◆ **GIVEN DATA**:
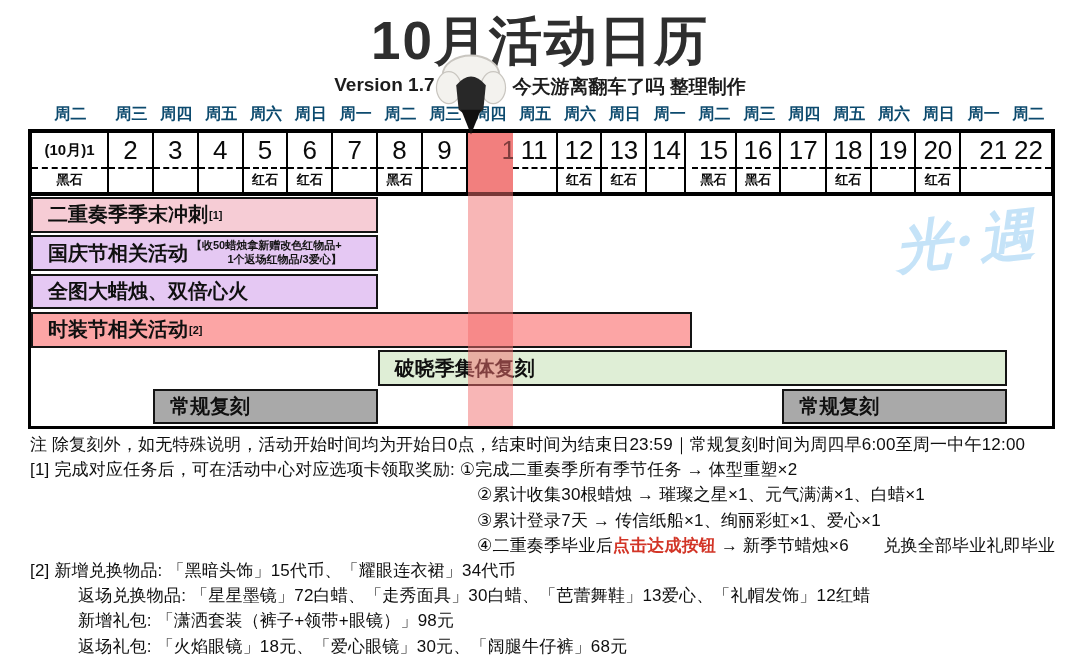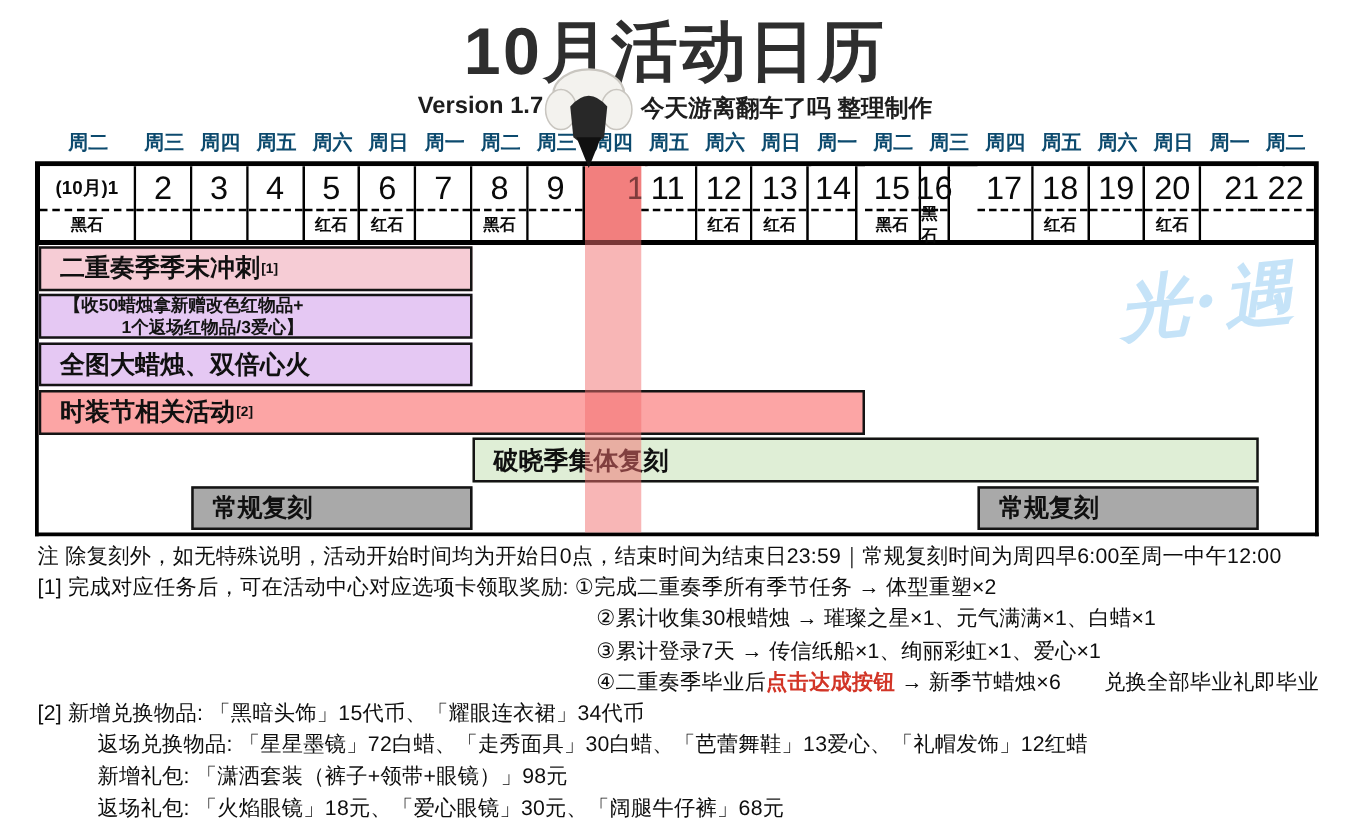--- a/index.html
+++ b/index.html
@@ -173,7 +173,7 @@
         <div class="date-num">15</div>
         <div class="date-stone">黑石</div>
       </div>
-      <div class="date-cell" style="left: 705px; width: 23px;">
+      <div class="date-cell" style="left: 705px; width: 44px;">
         <div class="date-num">16</div>
         <div class="date-stone">黑石</div>
       </div>

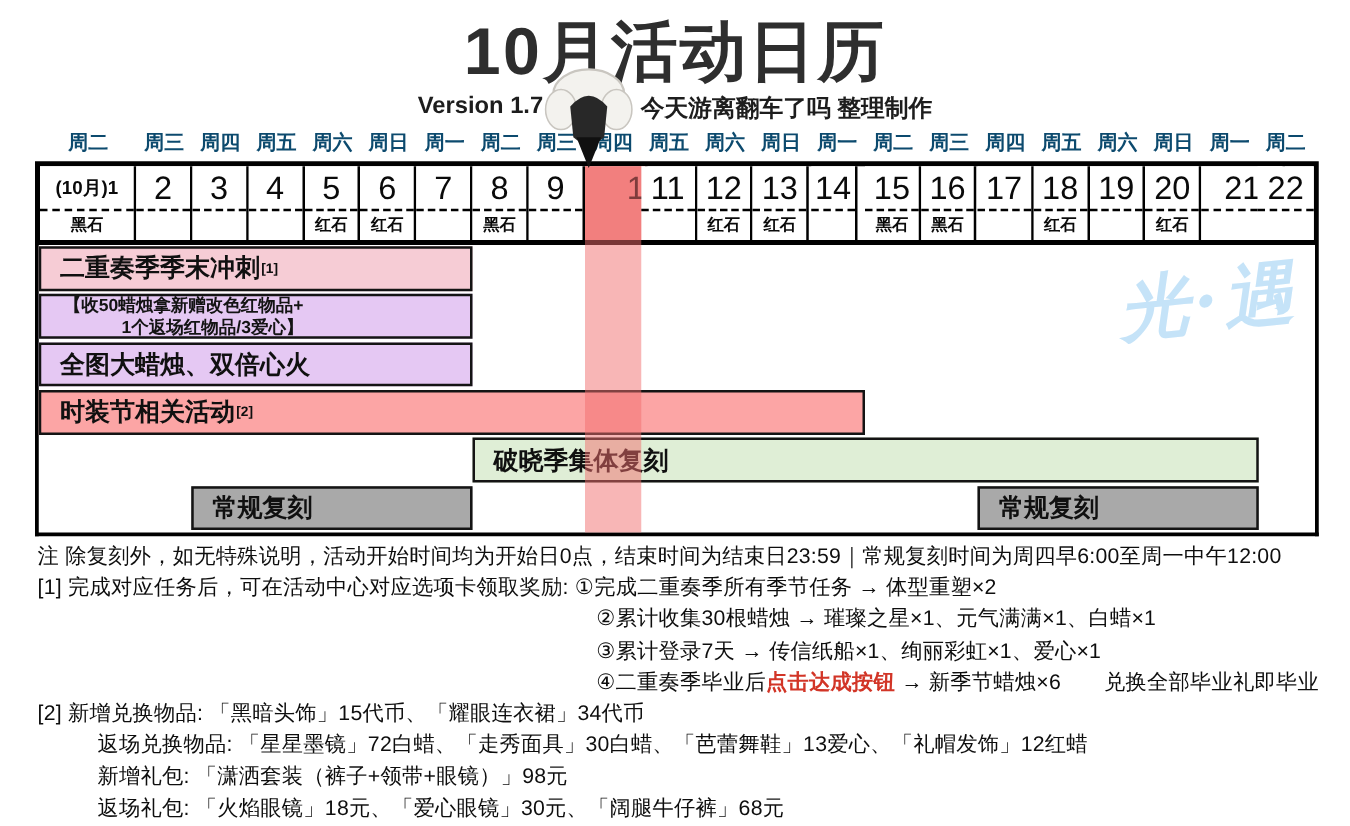--- a/index.html
+++ b/index.html
@@ -210,6 +210,7 @@
         <sup>[1]</sup>
       </div>
       <div class="bar" style="left: 0px; width: 346.714px; top: 39.3333px; height: 35.8333px; background: rgb(229, 200, 243);">
+        <span>国庆节相关活动</span>
         <div class="annotation">
           <span>【收50蜡烛拿新赠改色红物品+</span>
           <span>1个返场红物品/3爱心】</span>

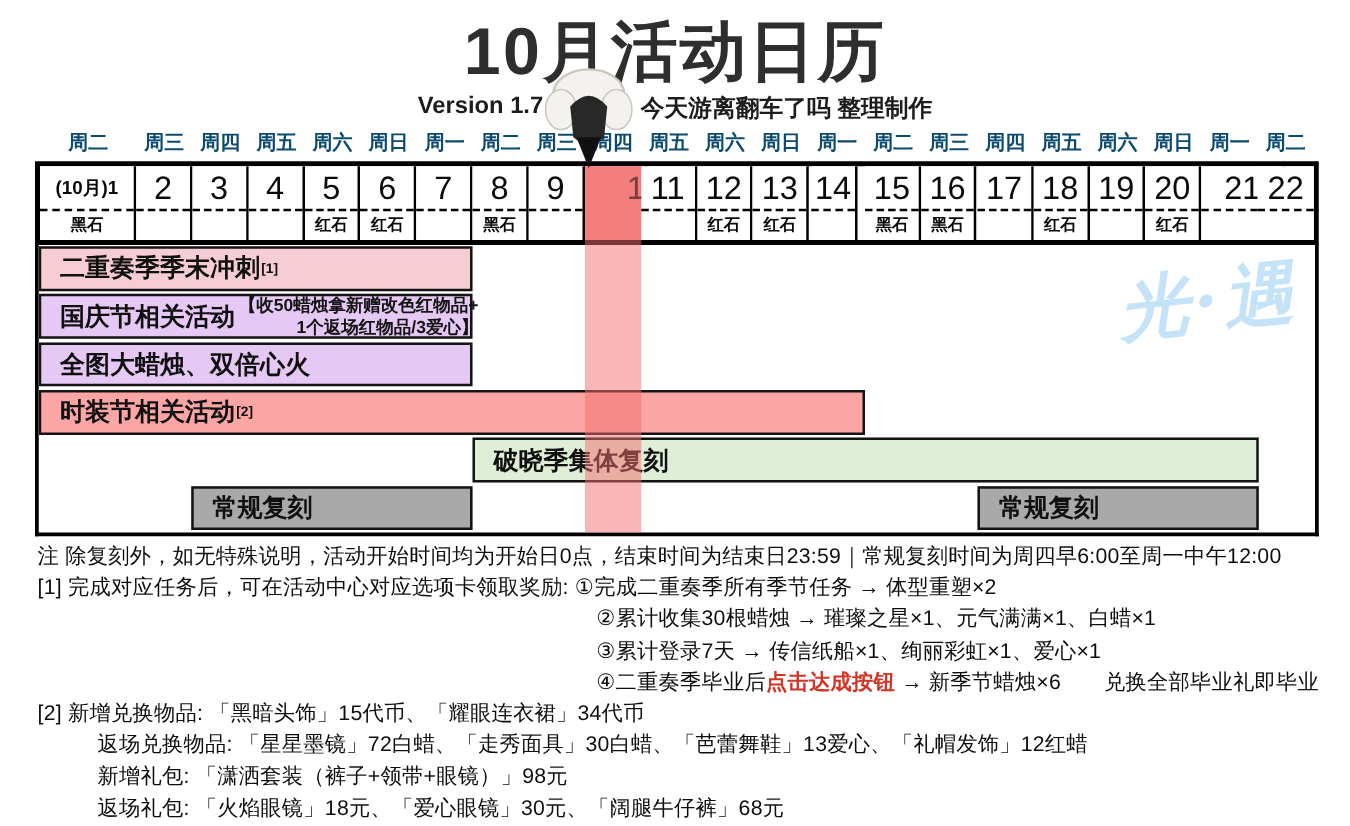--- a/index.html
+++ b/index.html
@@ -50,7 +50,7 @@
   }
   .bar sup{font-size:11px;font-weight:700;line-height:0;margin-left:1px;}
   .bar .annotation{
-    font-size:14px;font-weight:700;line-height:1.25;text-align:right;margin-left:3px;color:#141414;
+    font-size:11px;font-weight:700;line-height:1.25;text-align:right;margin-left:3px;color:#141414;
   }
   .bar .annotation span{display:block;}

◆ **THE TASK**: Across the listing, tally every line that includes the word "cell" and supply the total alone.

◆ **EXERCISE RESPONSE**: 2